In computer science, a data structure is the organization of and implementing of values and information. Where data structures are different from abstract data types is in the way they are used. Data structures are the implementations of abstract data types in a concrete and physical setting using algorithms in the implementation process. This can be seen in the relationship between the List (abstract data type) and the linked list (data structure). The List is the containing of a sequence of values or bits of information. The linked list implementation of a List is having a “pointer” or “reference” between each node of information allowing one to traverse forwards or backwards in the list. Furthermore, data structures are often optimized for certain operations. Finding the best data structure when solving a problem is an important part of programming.
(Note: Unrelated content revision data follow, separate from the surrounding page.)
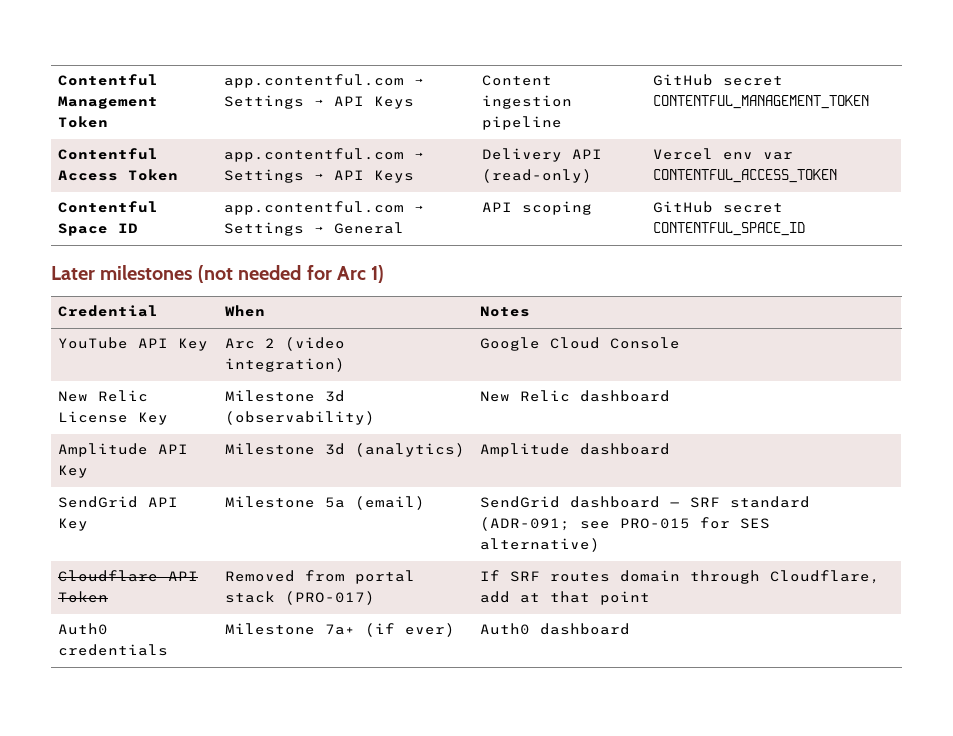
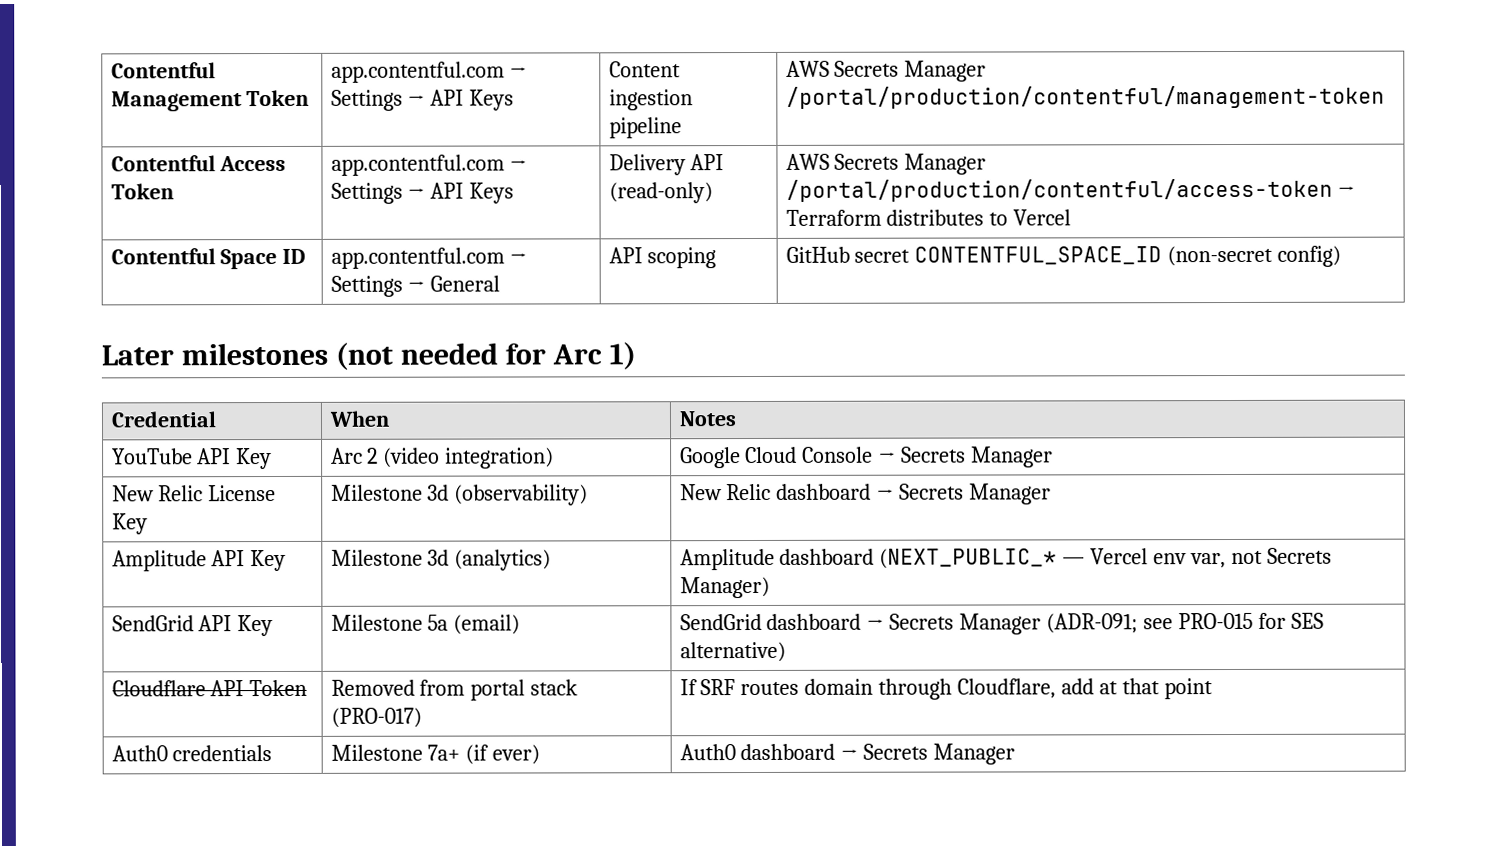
- Contentful Management Token | app.contentful.com → Settings → API Keys | Content ingestion pipeline | GitHub secret CONTENTFUL_MANAGEMENT_TOKEN
+ Contentful Management Token | app.contentful.com → Settings → API Keys | Content ingestion pipeline | AWS Secrets Manager /portal/production/contentful/management-token
- Contentful Access Token | app.contentful.com → Settings → API Keys | Delivery API (read-only) | Vercel env var CONTENTFUL_ACCESS_TOKEN
+ Contentful Access Token | app.contentful.com → Settings → API Keys | Delivery API (read-only) | AWS Secrets Manager /portal/production/contentful/access-token → Terraform distributes to Vercel
- Contentful Space ID | app.contentful.com → Settings → General | API scoping | GitHub secret CONTENTFUL_SPACE_ID
+ Contentful Space ID | app.contentful.com → Settings → General | API scoping | GitHub secret CONTENTFUL_SPACE_ID (non-secret config)
- YouTube API Key | Arc 2 (video integration) | Google Cloud Console
+ YouTube API Key | Arc 2 (video integration) | Google Cloud Console → Secrets Manager
- New Relic License Key | Milestone 3d (observability) | New Relic dashboard
+ New Relic License Key | Milestone 3d (observability) | New Relic dashboard → Secrets Manager
- Amplitude API Key | Milestone 3d (analytics) | Amplitude dashboard
+ Amplitude API Key | Milestone 3d (analytics) | Amplitude dashboard (NEXT_PUBLIC_* — Vercel env var, not Secrets Manager)
- SendGrid API Key | Milestone 5a (email) | SendGrid dashboard — SRF standard (ADR-091; see PRO-015 for SES alternative)
+ SendGrid API Key | Milestone 5a (email) | SendGrid dashboard → Secrets Manager (ADR-091; see PRO-015 for SES alternative)
- Auth0 credentials | Milestone 7a+ (if ever) | Auth0 dashboard
+ Auth0 credentials | Milestone 7a+ (if ever) | Auth0 dashboard → Secrets Manager

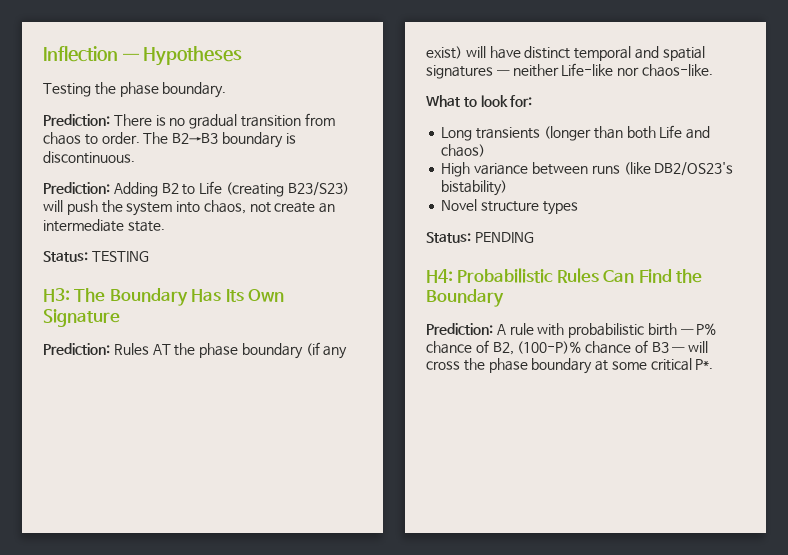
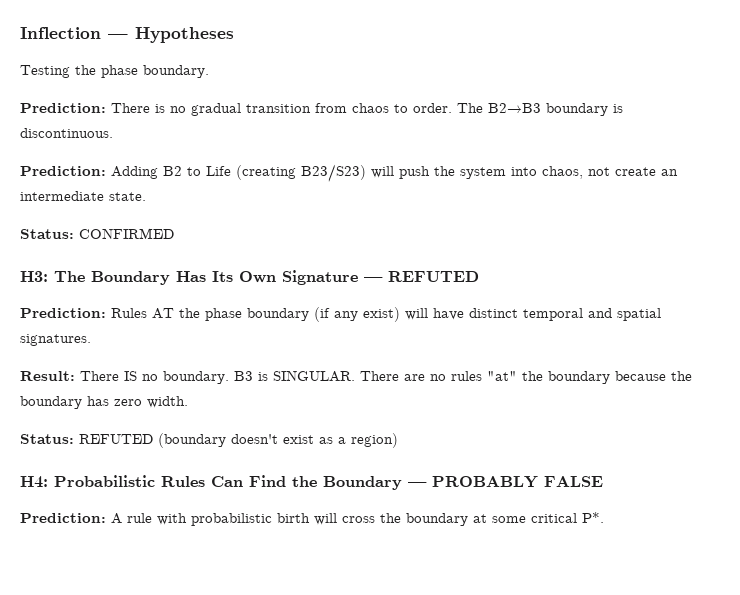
- Status: TESTING
+ Status: CONFIRMED
- H3: The Boundary Has Its Own Signature
+ H3: The Boundary Has Its Own Signature — REFUTED
- Prediction: Rules AT the phase boundary (if any exist) will have distinct temporal and spatial signatures — neither Life-like nor chaos-like.
- What to look for:
- Long transients (longer than both Life and chaos)
- High variance between runs (like DB2/OS23's bistability)
- Novel structure types
- Status: PENDING
+ Prediction: Rules AT the phase boundary (if any exist) will have distinct temporal and spatial signatures.
+ Result: There IS no boundary. B3 is SINGULAR. There are no rules "at" the boundary because the boundary has zero width.
+ Status: REFUTED (boundary doesn't exist as a region)
- H4: Probabilistic Rules Can Find the Boundary
+ H4: Probabilistic Rules Can Find the Boundary — PROBABLY FALSE
- Prediction: A rule with probabilistic birth — P% chance of B2, (100-P)% chance of B3 — will cross the phase boundary at some critical P*.
+ Prediction: A rule with probabilistic birth will cross the boundary at some critical P*.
Basic data structures[change | change source]

Array[change | change source]

The simplest type of data structure is a linear array. This is also called one-dimensional array. An array holds several values of the same kind. Accessing the elements is very fast. It may not be possible to add more values than defined at the start, without copying all values into a new array. In computer science, an array data structure or simply an array is a data structure consisting of a collection of elements (values or variables), each identified by at least one array index or key. An array is stored so that the position of each element can be computed from its index tuple by a mathematical formula.[1][2]

For example, an array of 10 integer variables, with indices 0 through 9, may be stored as 10 words at memory addresses 2000, 2004, 2008, 2036, so that the element with index i has the address 2000 + 4 × i.

Because the mathematical concept of a matrix can be represented as a two-dimensional grid, two-dimensional arrays are also sometimes called matrices. In some cases the term "vector" is used in computing to refer to an array, although tuples rather than vectors are more correctly the mathematical equivalent. Arrays are often used to implement tables, especially look up tables; the word table is sometimes used as a synonym of array.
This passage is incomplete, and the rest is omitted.